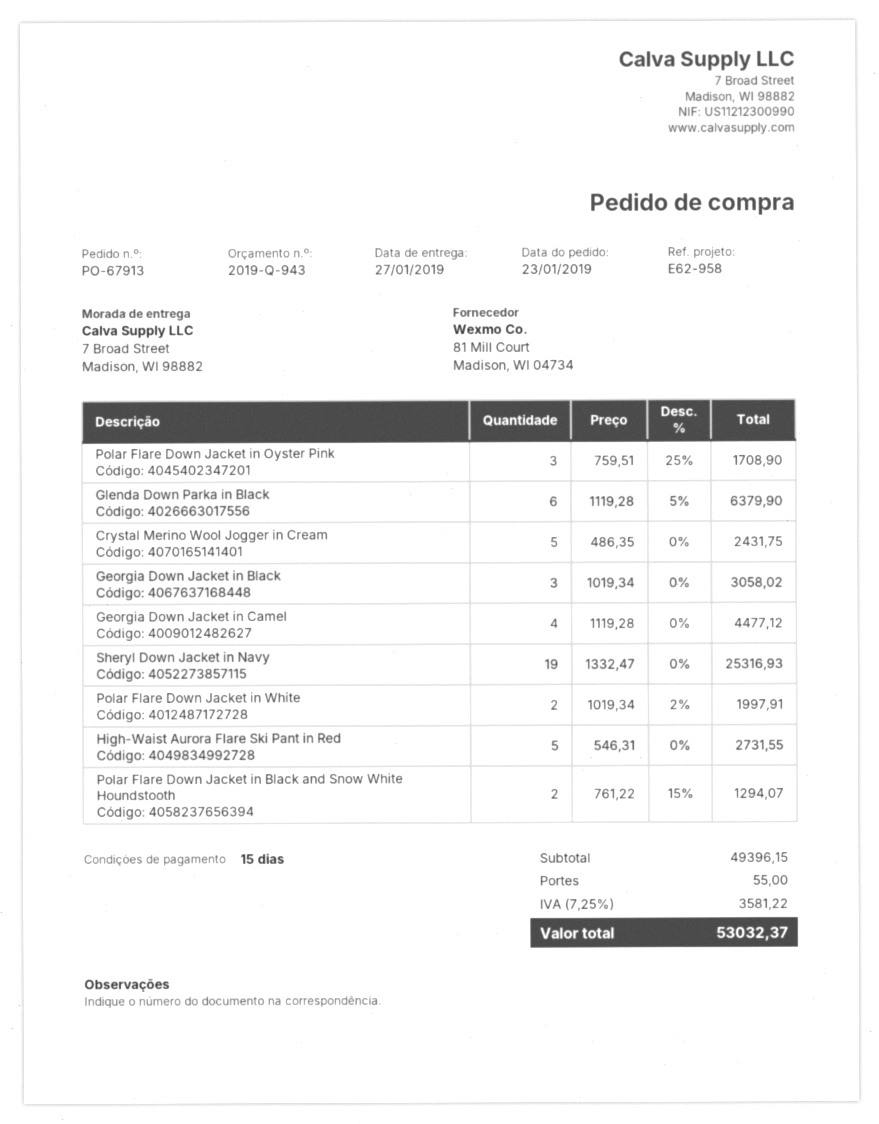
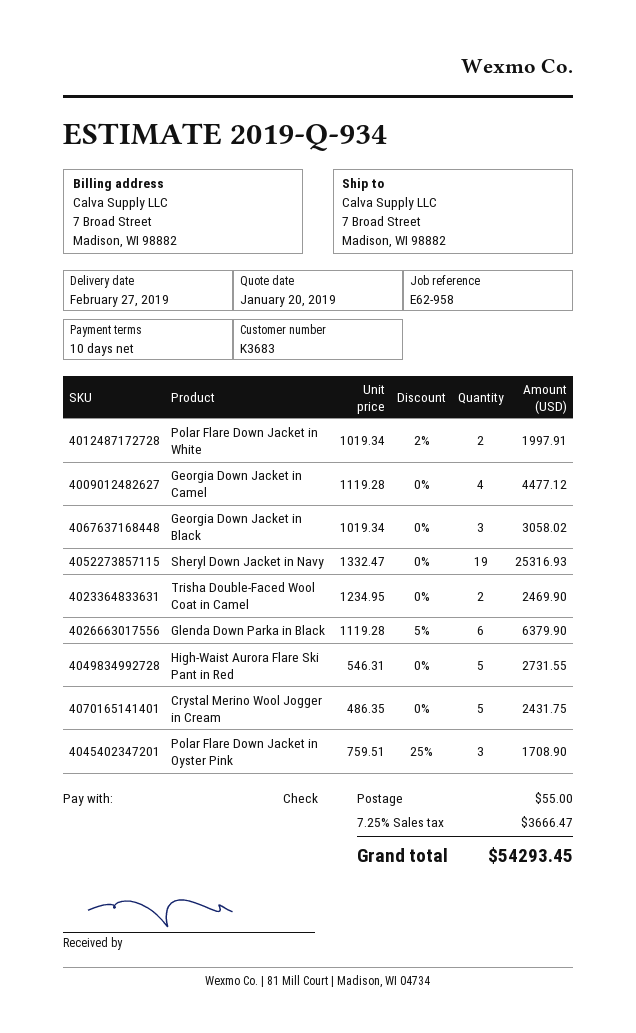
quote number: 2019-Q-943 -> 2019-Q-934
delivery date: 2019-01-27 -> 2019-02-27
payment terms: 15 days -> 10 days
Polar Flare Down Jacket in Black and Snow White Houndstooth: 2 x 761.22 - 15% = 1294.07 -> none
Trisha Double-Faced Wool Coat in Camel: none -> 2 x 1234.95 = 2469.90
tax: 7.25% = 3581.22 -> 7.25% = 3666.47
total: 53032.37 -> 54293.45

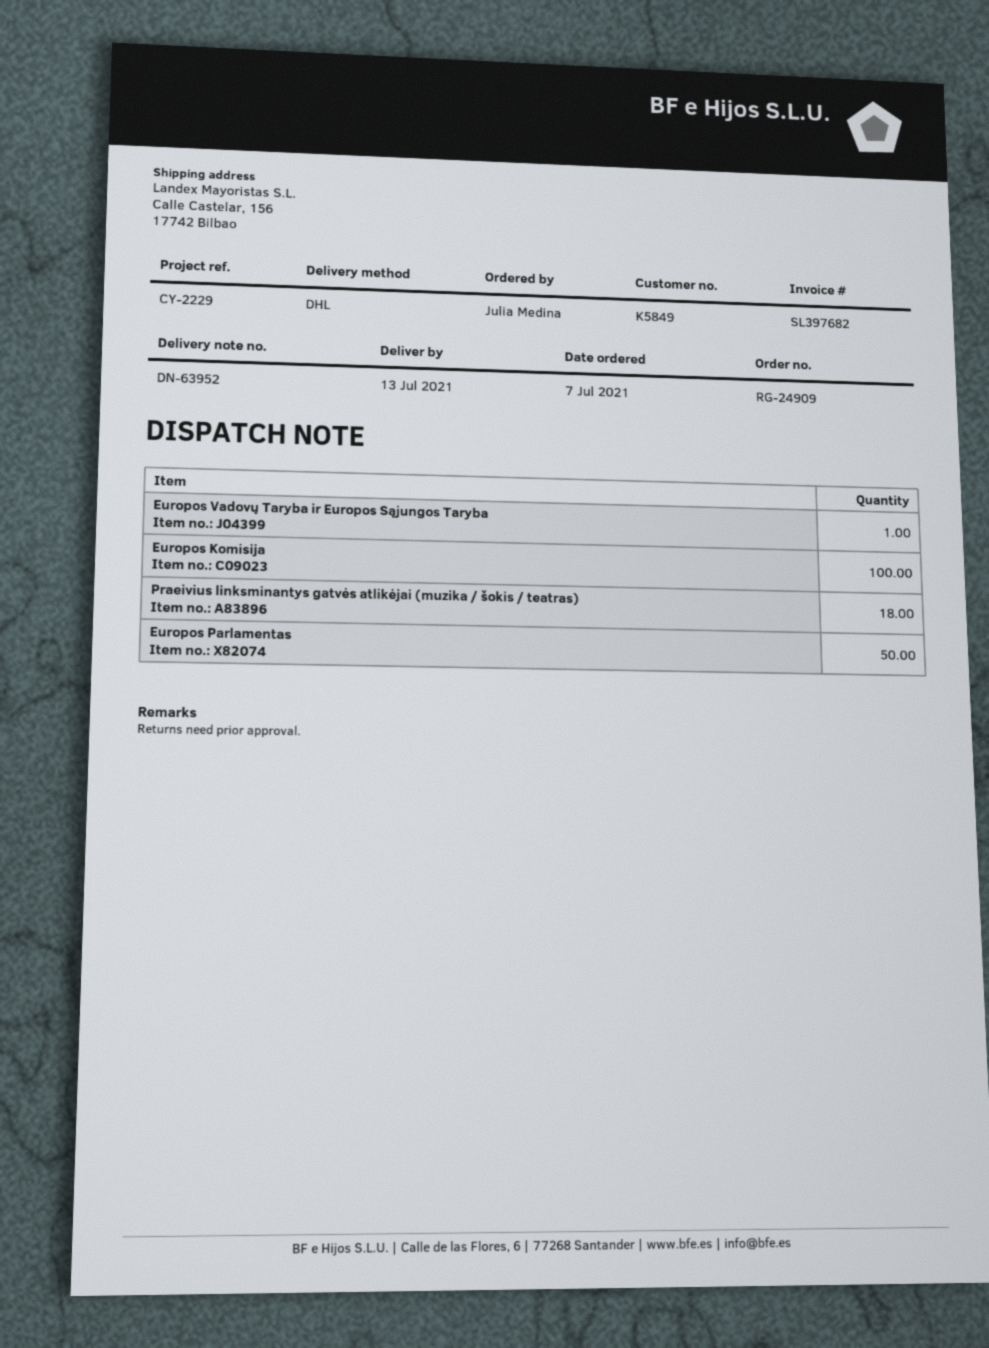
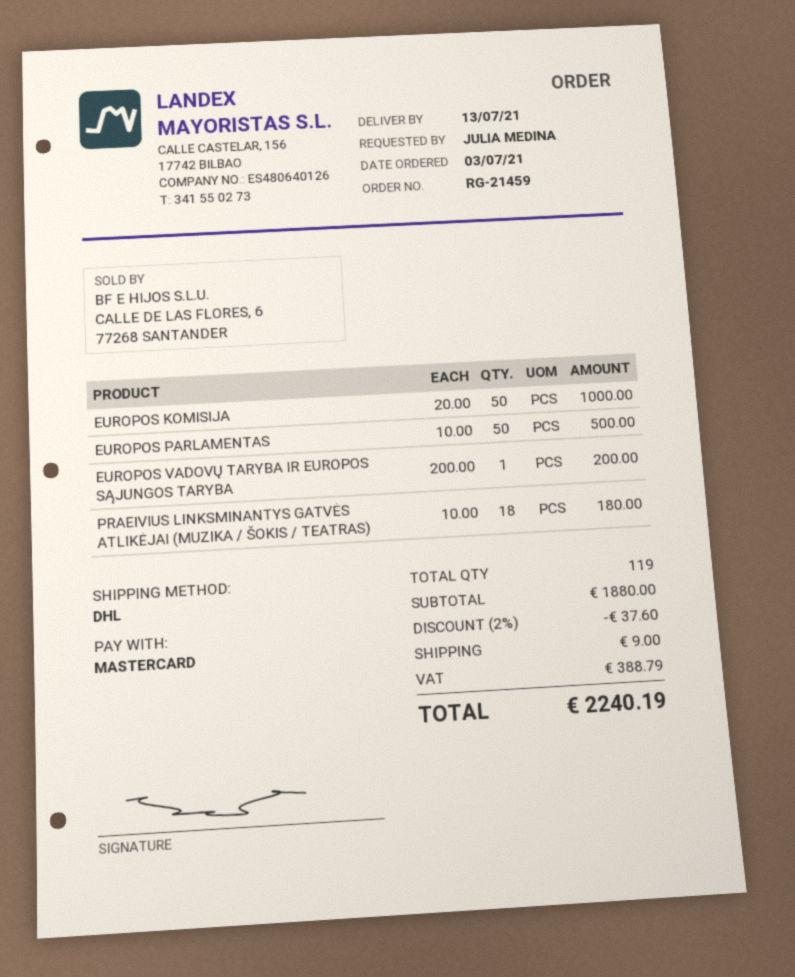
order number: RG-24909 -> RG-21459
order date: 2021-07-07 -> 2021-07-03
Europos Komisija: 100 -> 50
* * *
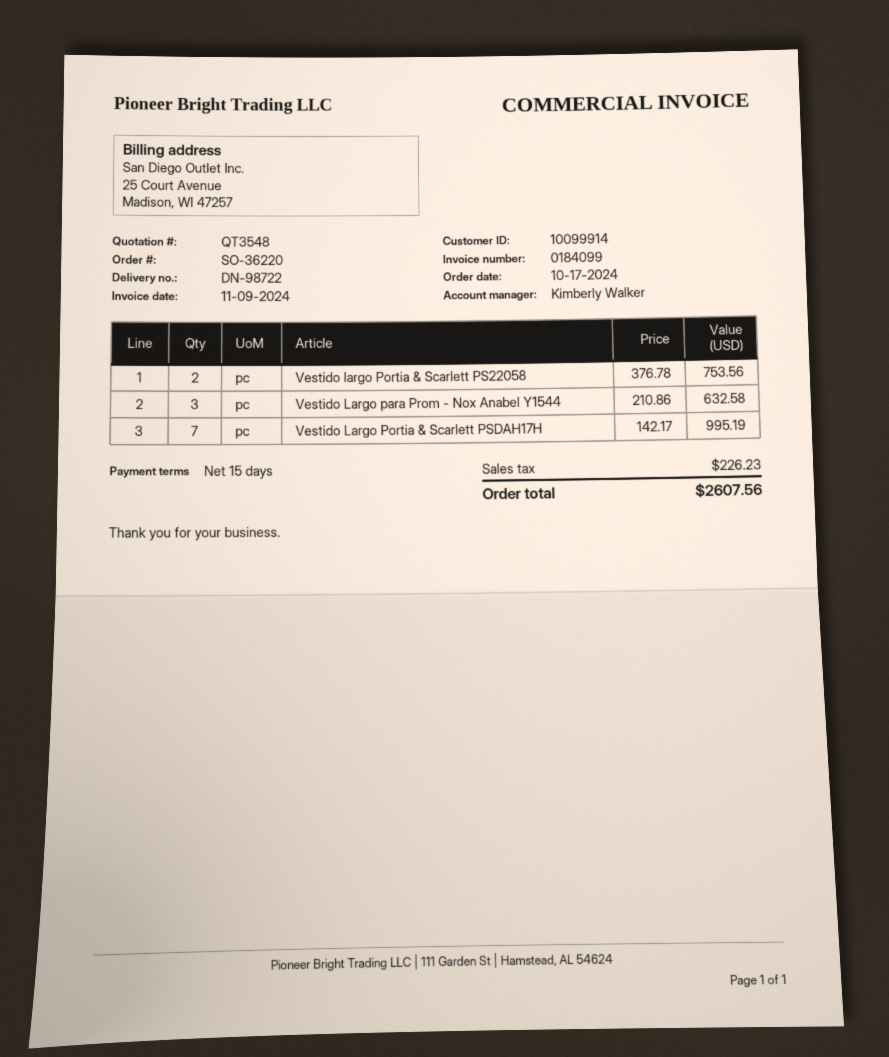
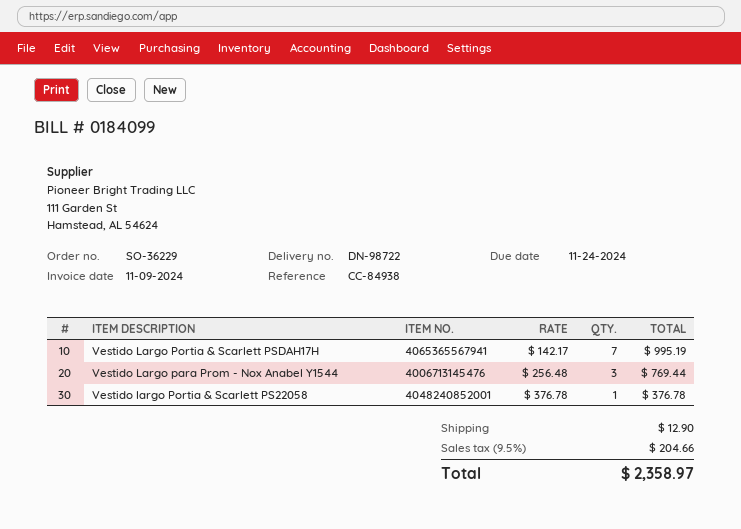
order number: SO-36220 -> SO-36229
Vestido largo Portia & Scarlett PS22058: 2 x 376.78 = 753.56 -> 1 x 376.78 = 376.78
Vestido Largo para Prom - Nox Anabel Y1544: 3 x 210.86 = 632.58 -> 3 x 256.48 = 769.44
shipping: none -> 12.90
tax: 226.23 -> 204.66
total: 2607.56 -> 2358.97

**Action item**
Starting at the line above that holds "order date: 2021-07-07 -> 2021-07-03" and ending at the line that holds "Europos Komisija: 100 -> 50", transcribe each line exactly and include no other lines.

**Answer section**
order date: 2021-07-07 -> 2021-07-03
Europos Komisija: 100 -> 50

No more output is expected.